A patient may have video-colposcopic film on file, which can be reproduced if those findings are pertinent to legal proceedings. If the patient was interviewed as part of their medical care and made a disclosure about an abuse, an audiotape will be on file and can be provided upon request,
ASCP (Nov. 3, 2005) at 1. As this letter indicates, Young was aware that her report was relevant to the ongoing legal investigation and could be used prosecutorially, falling under at least one Crawford definition. Crawford, 541 U.S. at 52. The form even offers to provide additional information for legal proceedings. Under these circumstances, an objective witness would reasonably believe that her statement would be available for use at a later trial.
¶33 Young’s report was the functional equivalent of testimony and therefore testimonial. Young intended her report to be a formal statement for use in court. The trial court therefore erred in allowing Dr. Hall to relate Young’s report to the jury in violation of Hopkins’s confrontation rights. Hopkins should have had the opportunity to cross-examine Young about the report.

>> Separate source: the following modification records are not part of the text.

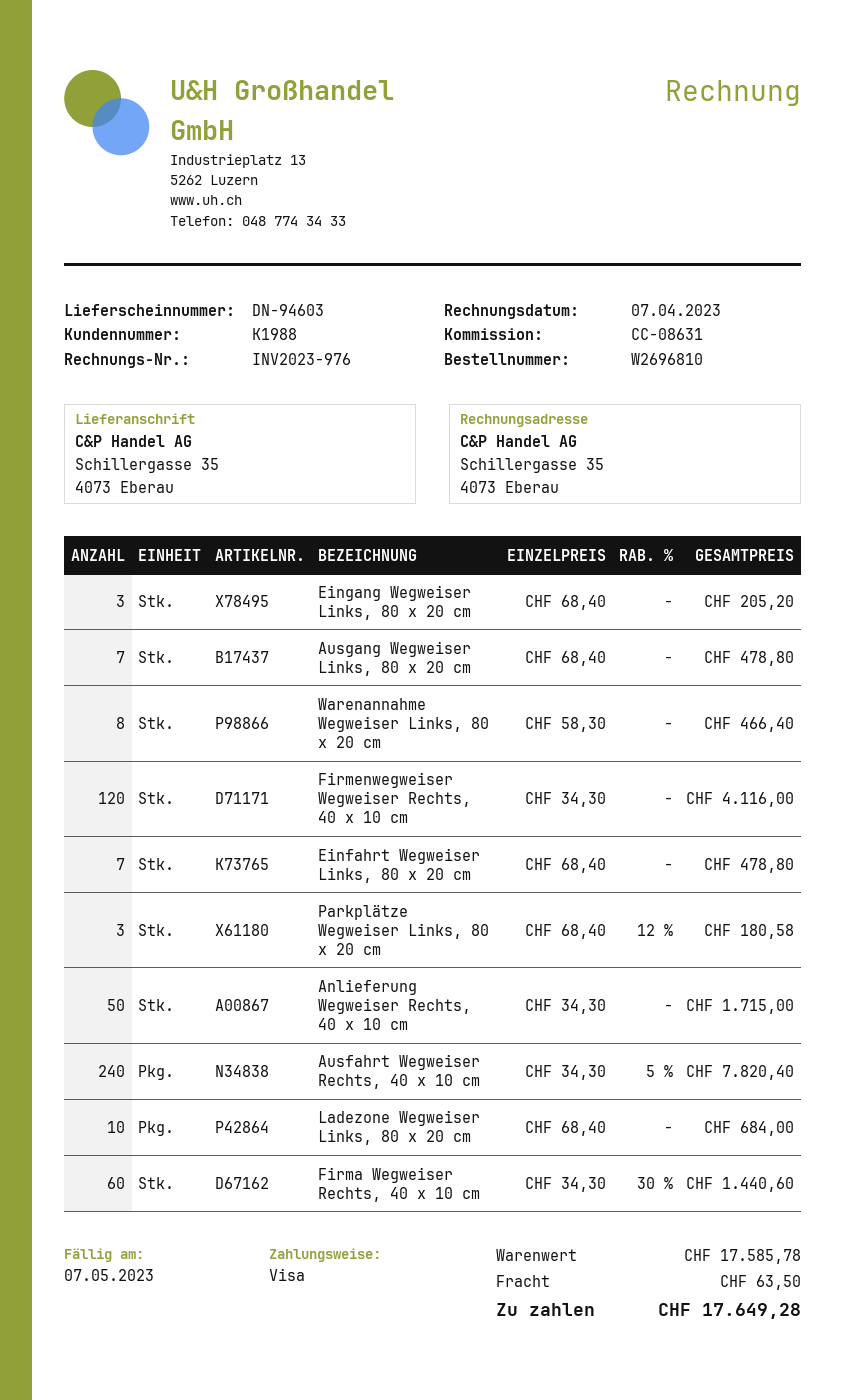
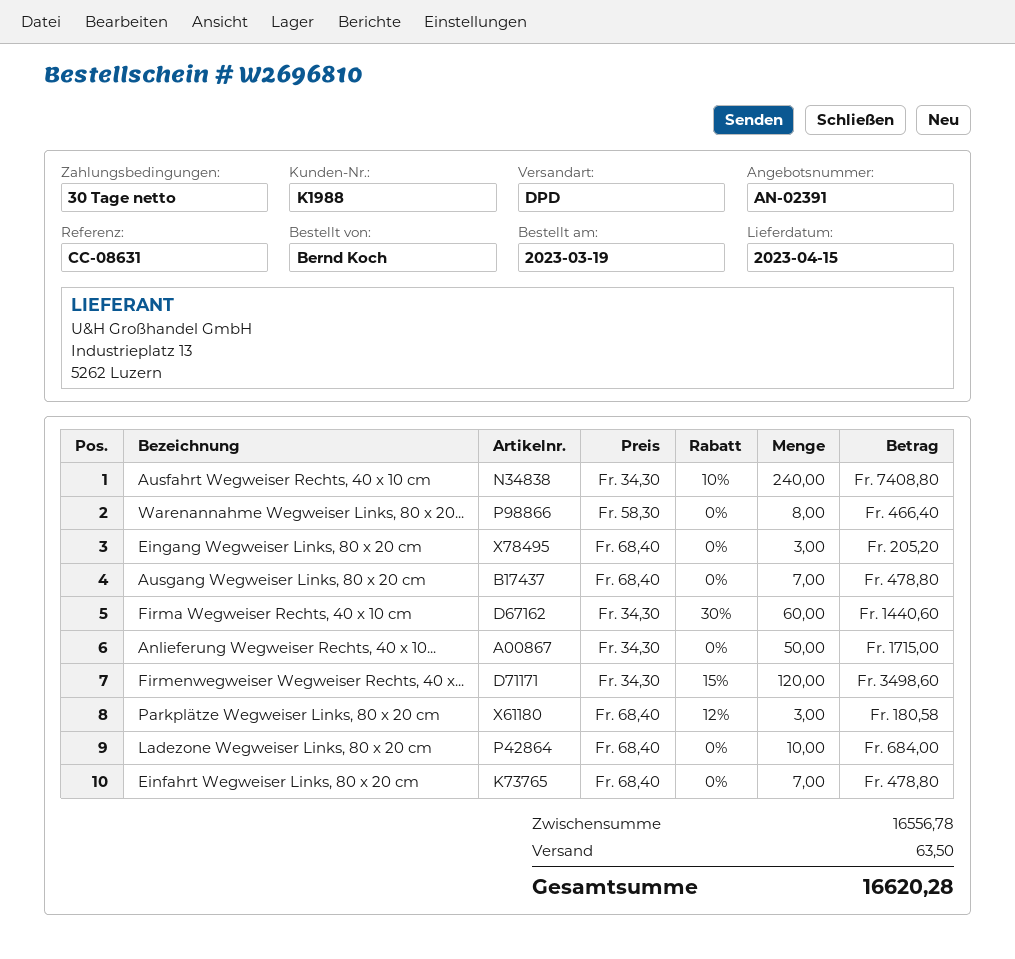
Firmenwegweiser Wegweiser Rechts, 40 x 10 cm: 120 x 34.30 = 4116.00 -> 120 x 34.30 - 15% = 3498.60
Ausfahrt Wegweiser Rechts, 40 x 10 cm: 240 x 34.30 - 5% = 7820.40 -> 240 x 34.30 - 10% = 7408.80
subtotal: 17585.78 -> 16556.78
total: 17649.28 -> 16620.28

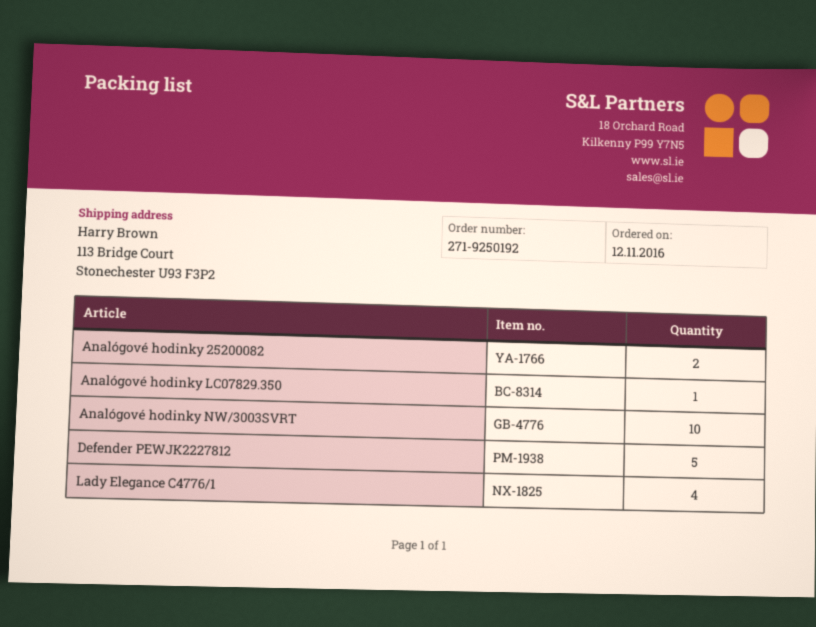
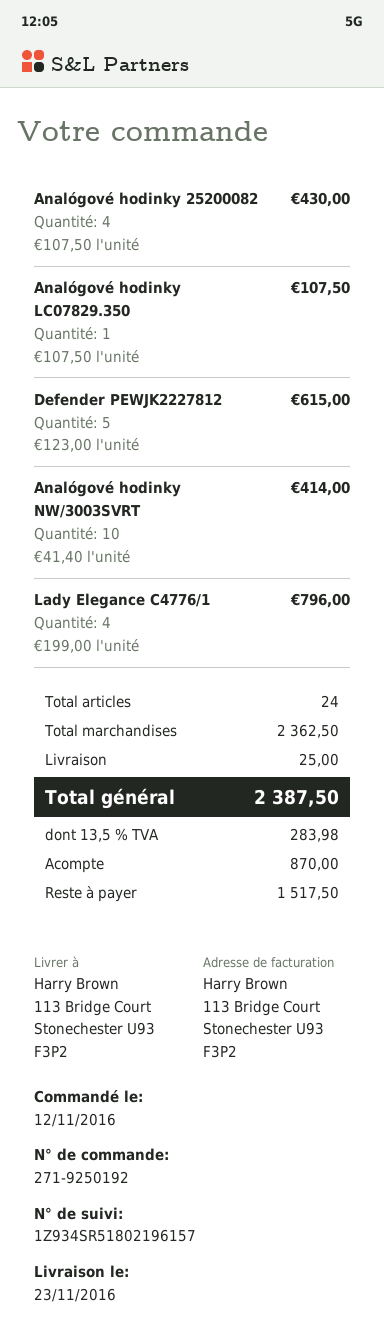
Analógové hodinky 25200082: 2 -> 4

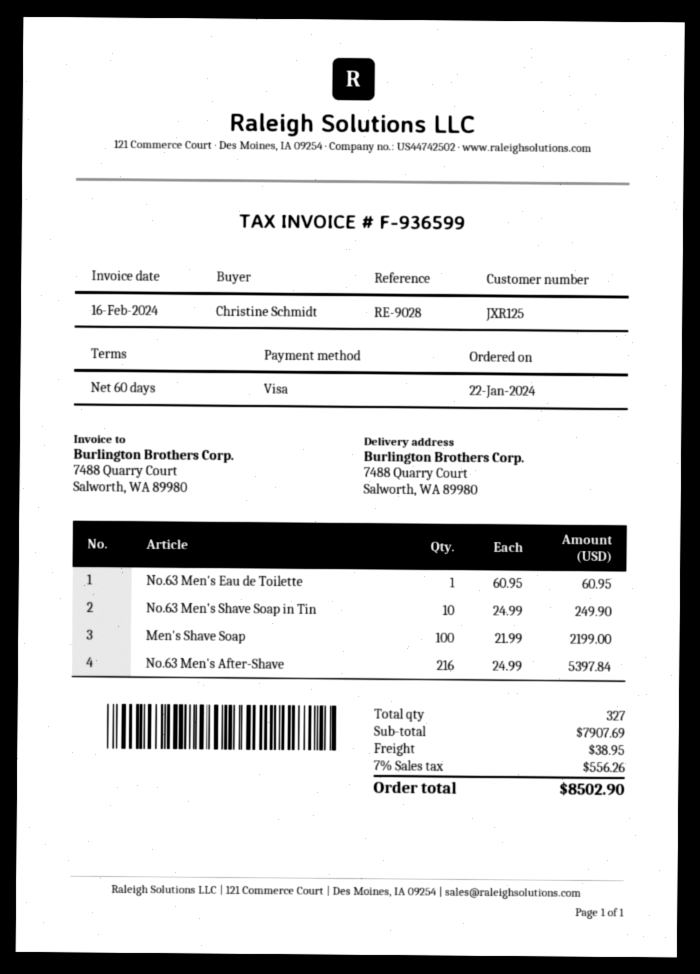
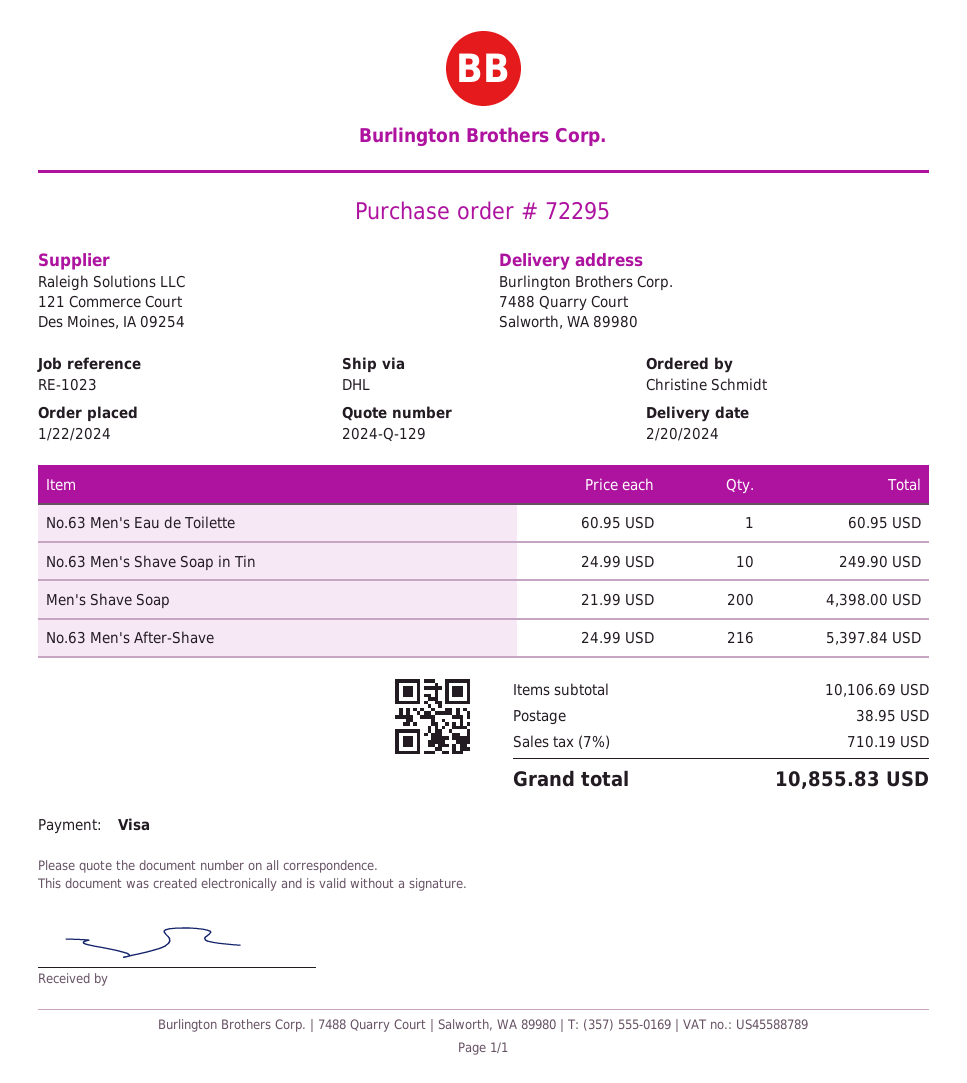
reference: RE-9028 -> RE-1023
Men's Shave Soap: 100 x 21.99 = 2199.00 -> 200 x 21.99 = 4398.00
subtotal: 7907.69 -> 10106.69
tax: 7% = 556.26 -> 7% = 710.19
total: 8502.90 -> 10855.83

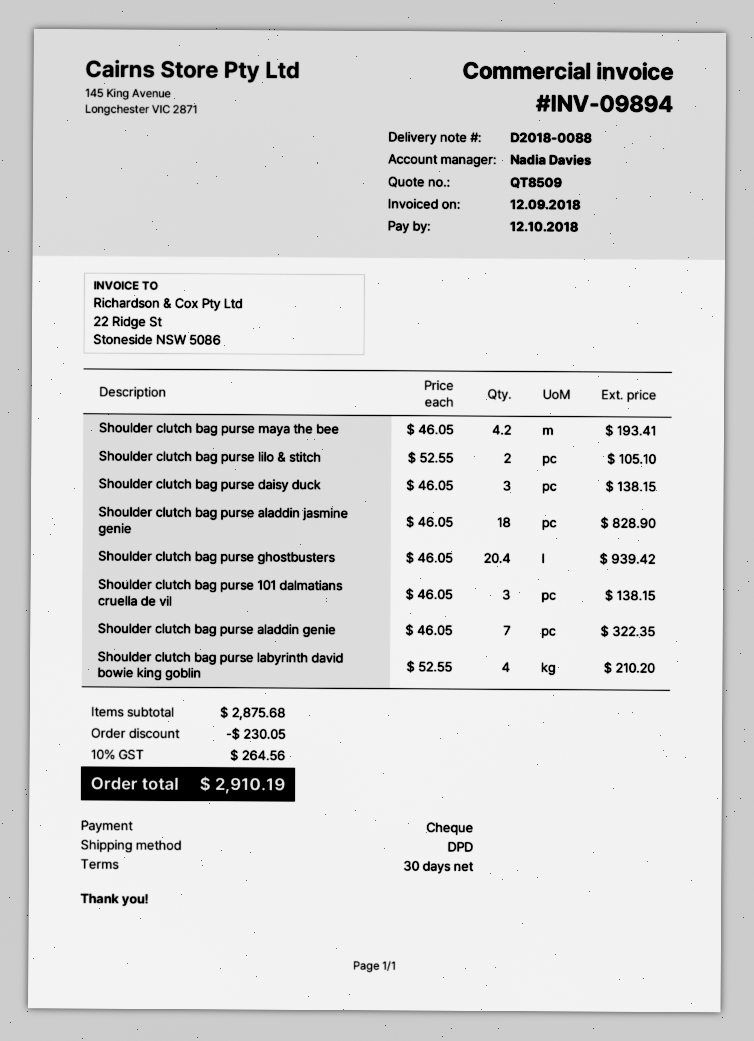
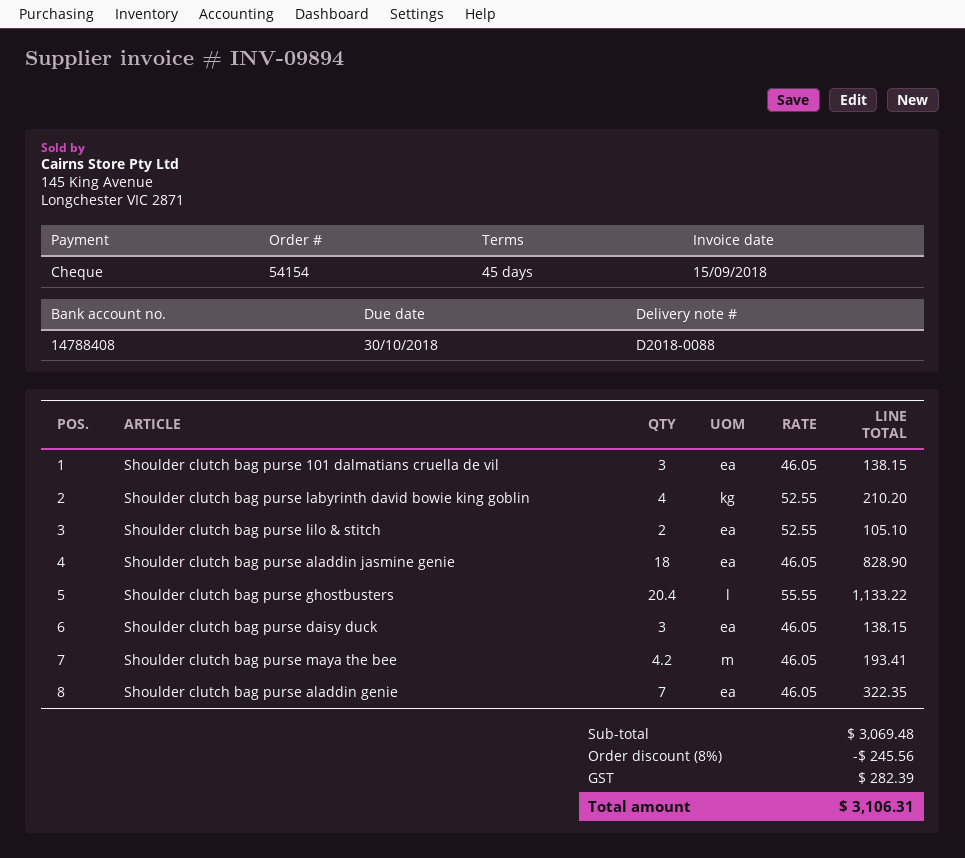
invoice date: 2018-09-12 -> 2018-09-15
payment terms: 30 days -> 45 days
due date: 2018-10-12 -> 2018-10-30
Shoulder clutch bag purse ghostbusters: 20.4 x 46.05 = 939.42 -> 20.4 x 55.55 = 1133.22
subtotal: 2875.68 -> 3069.48
discount: 230.05 -> 245.56
tax: 264.56 -> 282.39
total: 2910.19 -> 3106.31

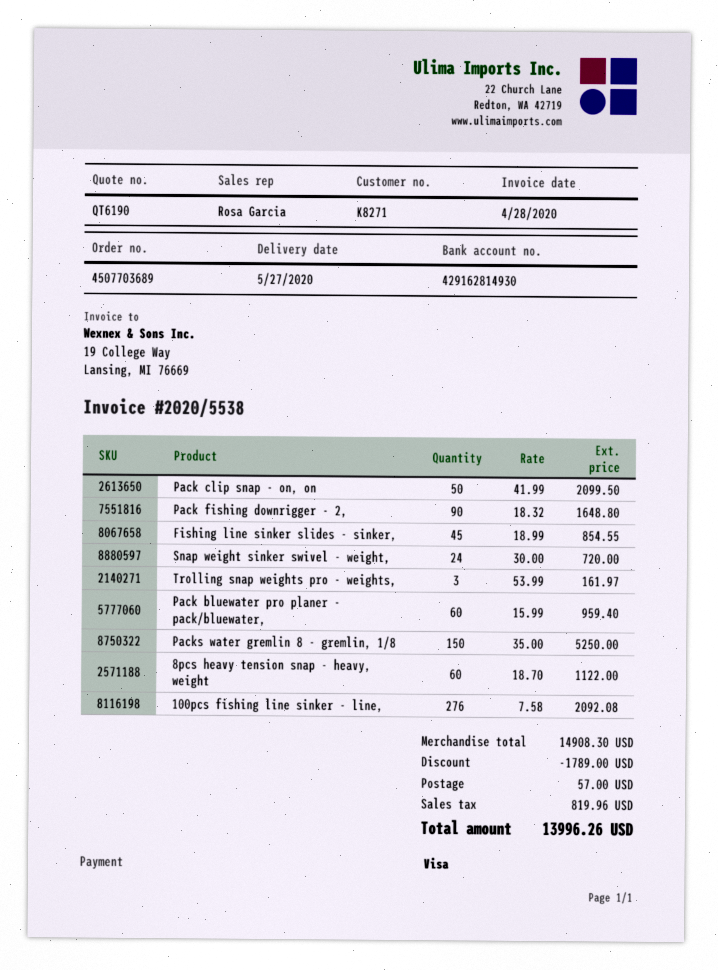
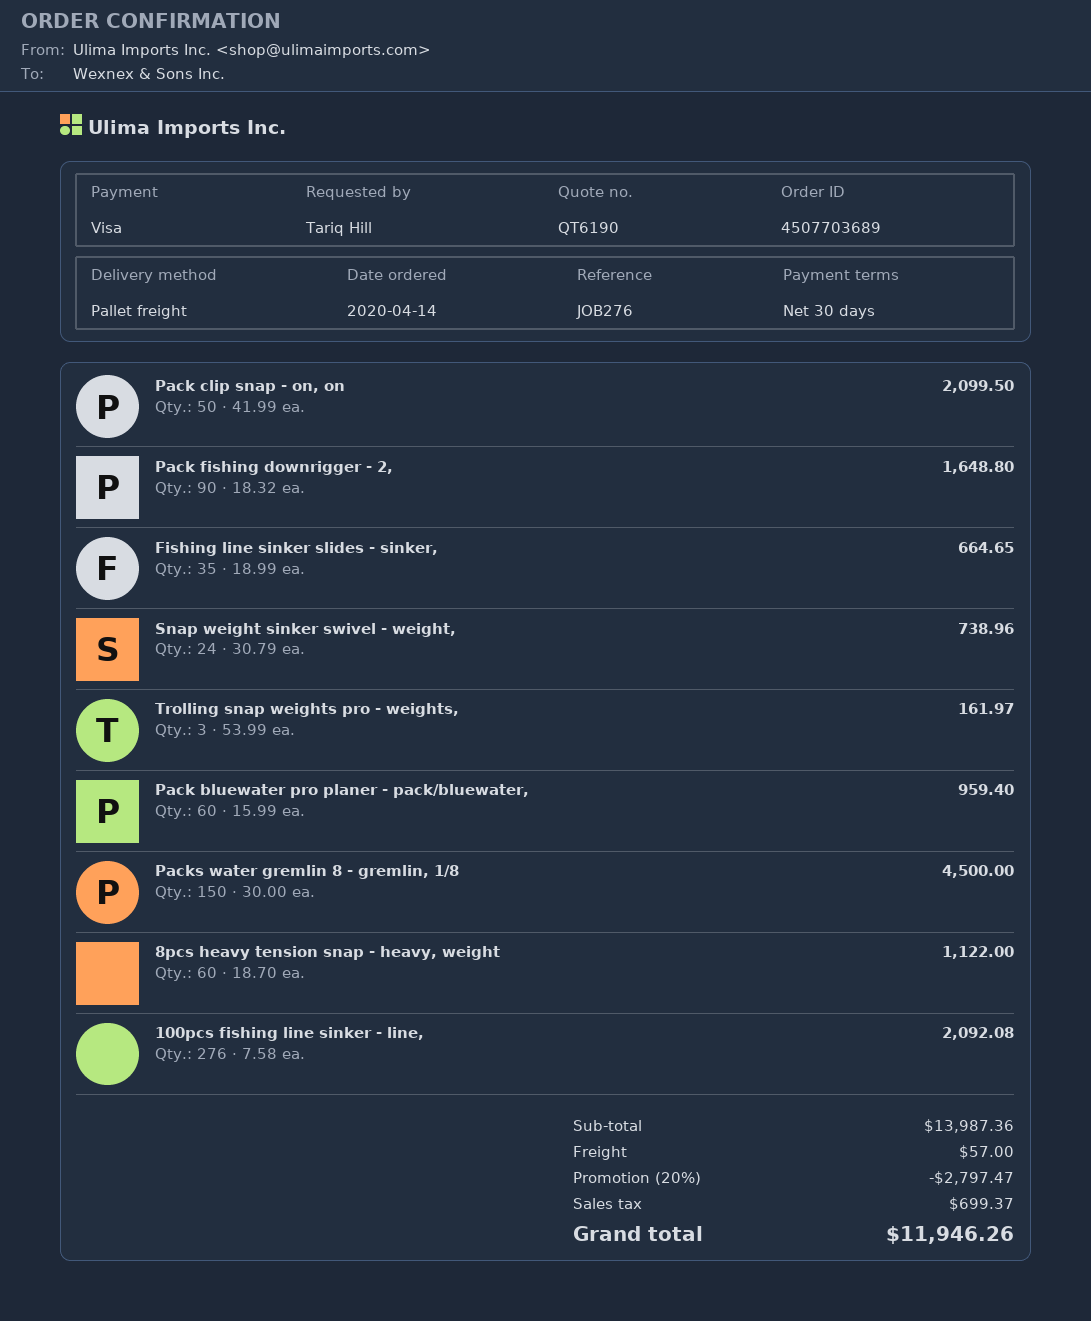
Fishing line sinker slides - sinker,: 45 x 18.99 = 854.55 -> 35 x 18.99 = 664.65
Snap weight sinker swivel - weight,: 24 x 30.00 = 720.00 -> 24 x 30.79 = 738.96
Packs water gremlin 8 - gremlin, 1/8: 150 x 35.00 = 5250.00 -> 150 x 30.00 = 4500.00
subtotal: 14908.30 -> 13987.36
discount: 1789.00 -> 2797.47
tax: 819.96 -> 699.37
total: 13996.26 -> 11946.26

¶35 Here, excluding Dr. Hall’s testimony, there is overwhelming evidence of guilt to support these convictions. K.R. testified at length about the sexual contacts between Hopkins and herself. Hopkins wrote a detailed confession admitting to several instances of inappropriate sexual contact, including oral sex. KR.’s younger sister testified that she overheard Hopkins and K.R. kissing on one occasion. And K.R. wrote in her journal that she and Hopkins were in love and had kissed. These facts present overwhelming evidence of Hopkins’s guilt. Dr. Hall’s testimony added little because the physical exam found no evidence of sexual activity and because K.R. told the jury directly about her relationship with Hopkins, making Hall’s testimony duplicative. Therefore, any error in admitting Dr. Hall’s testimony was harmless beyond a reasonable doubt.
¶36 Affirmed.
Review denied at 160 Wn.2d 1020 (2007).
Miranda v. Arizona, 384 U.S. 436, 86 S. Ct. 1602, 16 L. Ed. 2d 694 (1966).